▸ EXERCISE DETAILS: What number of lines in the records below hold the word "فایل"? Give that number alone.

'''

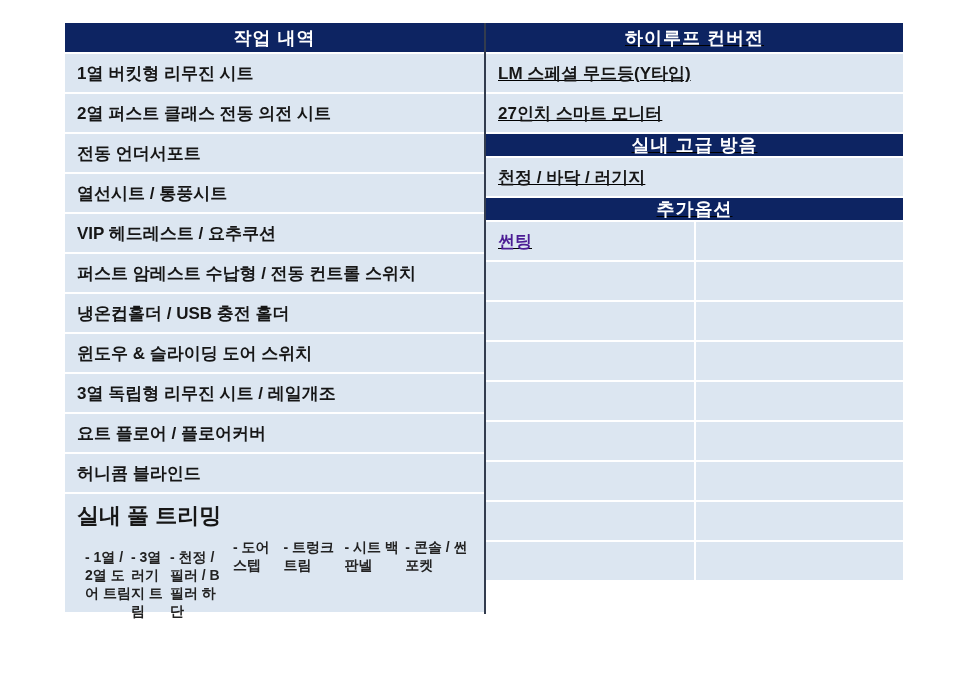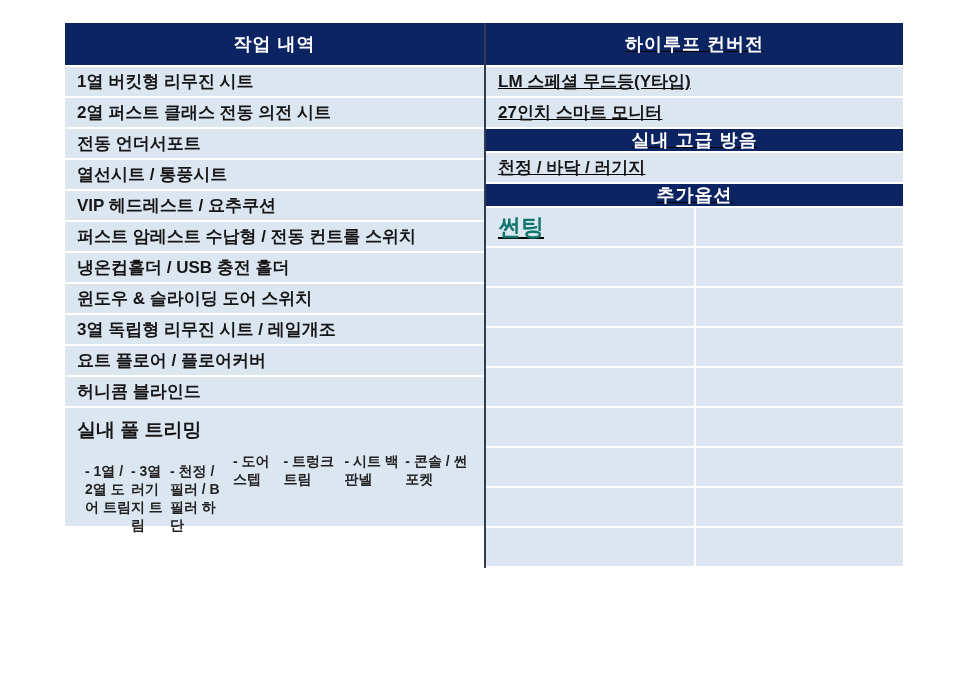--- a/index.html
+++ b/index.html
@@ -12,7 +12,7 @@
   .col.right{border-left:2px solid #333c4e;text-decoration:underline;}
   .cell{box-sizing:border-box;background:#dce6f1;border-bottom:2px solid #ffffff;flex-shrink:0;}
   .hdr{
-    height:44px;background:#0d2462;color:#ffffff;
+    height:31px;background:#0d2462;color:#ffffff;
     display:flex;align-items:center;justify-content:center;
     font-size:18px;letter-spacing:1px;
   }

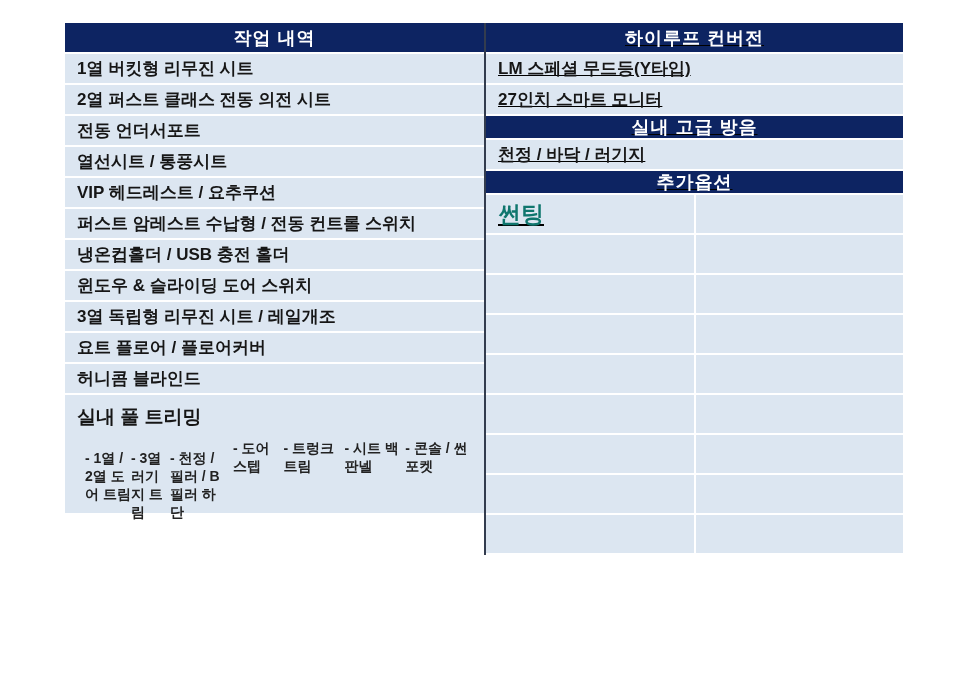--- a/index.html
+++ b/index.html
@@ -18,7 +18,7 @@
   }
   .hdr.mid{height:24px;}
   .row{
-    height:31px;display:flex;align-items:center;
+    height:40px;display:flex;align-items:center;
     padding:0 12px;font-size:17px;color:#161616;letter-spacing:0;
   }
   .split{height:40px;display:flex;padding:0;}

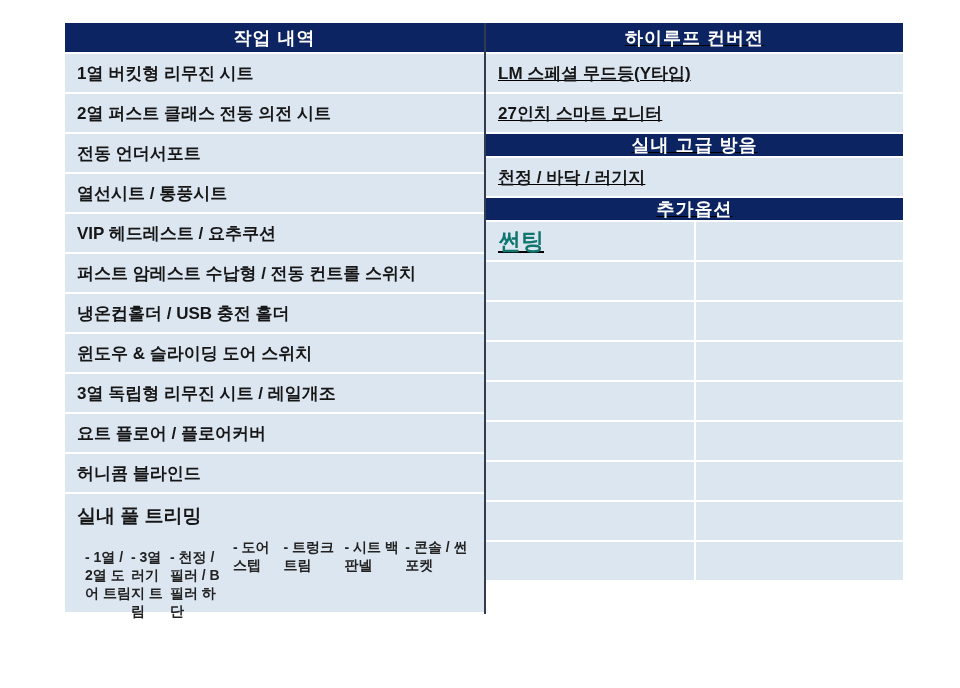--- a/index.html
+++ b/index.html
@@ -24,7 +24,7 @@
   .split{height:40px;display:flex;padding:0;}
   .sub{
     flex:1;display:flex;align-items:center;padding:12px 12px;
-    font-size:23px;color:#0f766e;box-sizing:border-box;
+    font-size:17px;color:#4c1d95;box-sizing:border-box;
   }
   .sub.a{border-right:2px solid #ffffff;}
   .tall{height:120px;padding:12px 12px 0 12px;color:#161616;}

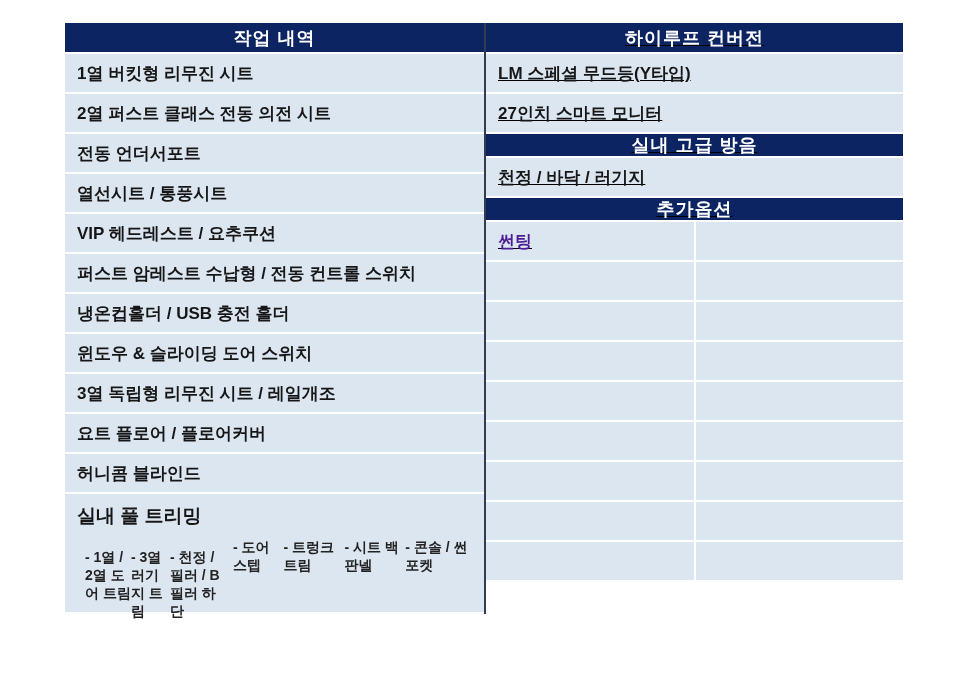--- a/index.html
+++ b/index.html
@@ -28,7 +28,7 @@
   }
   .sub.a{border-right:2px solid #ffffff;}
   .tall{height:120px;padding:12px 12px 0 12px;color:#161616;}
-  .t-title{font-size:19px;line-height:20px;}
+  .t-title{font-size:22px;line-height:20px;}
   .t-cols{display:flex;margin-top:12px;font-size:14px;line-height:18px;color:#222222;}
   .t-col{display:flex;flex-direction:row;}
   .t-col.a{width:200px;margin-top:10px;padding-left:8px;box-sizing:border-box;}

'''
'''

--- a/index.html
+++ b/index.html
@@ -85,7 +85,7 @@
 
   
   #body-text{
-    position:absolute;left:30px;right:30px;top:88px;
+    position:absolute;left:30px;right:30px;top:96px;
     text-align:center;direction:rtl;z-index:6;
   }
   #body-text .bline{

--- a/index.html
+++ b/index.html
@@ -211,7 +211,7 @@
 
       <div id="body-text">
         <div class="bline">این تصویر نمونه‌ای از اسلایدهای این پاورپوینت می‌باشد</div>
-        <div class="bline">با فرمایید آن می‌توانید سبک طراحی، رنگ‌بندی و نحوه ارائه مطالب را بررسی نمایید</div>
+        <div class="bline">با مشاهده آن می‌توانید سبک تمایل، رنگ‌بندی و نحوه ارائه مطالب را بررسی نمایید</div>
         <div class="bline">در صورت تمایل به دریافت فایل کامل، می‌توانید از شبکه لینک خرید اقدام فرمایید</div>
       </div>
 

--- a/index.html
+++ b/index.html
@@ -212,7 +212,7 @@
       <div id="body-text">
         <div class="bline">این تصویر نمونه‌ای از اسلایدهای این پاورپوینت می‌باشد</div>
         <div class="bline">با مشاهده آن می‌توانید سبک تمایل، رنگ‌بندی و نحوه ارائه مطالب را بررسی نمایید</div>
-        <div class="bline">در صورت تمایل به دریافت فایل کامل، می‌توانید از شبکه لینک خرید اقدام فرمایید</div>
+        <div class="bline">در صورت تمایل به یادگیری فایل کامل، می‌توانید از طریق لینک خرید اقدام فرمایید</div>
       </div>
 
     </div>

'''

▸ ANSWER FOR THE TASK: 3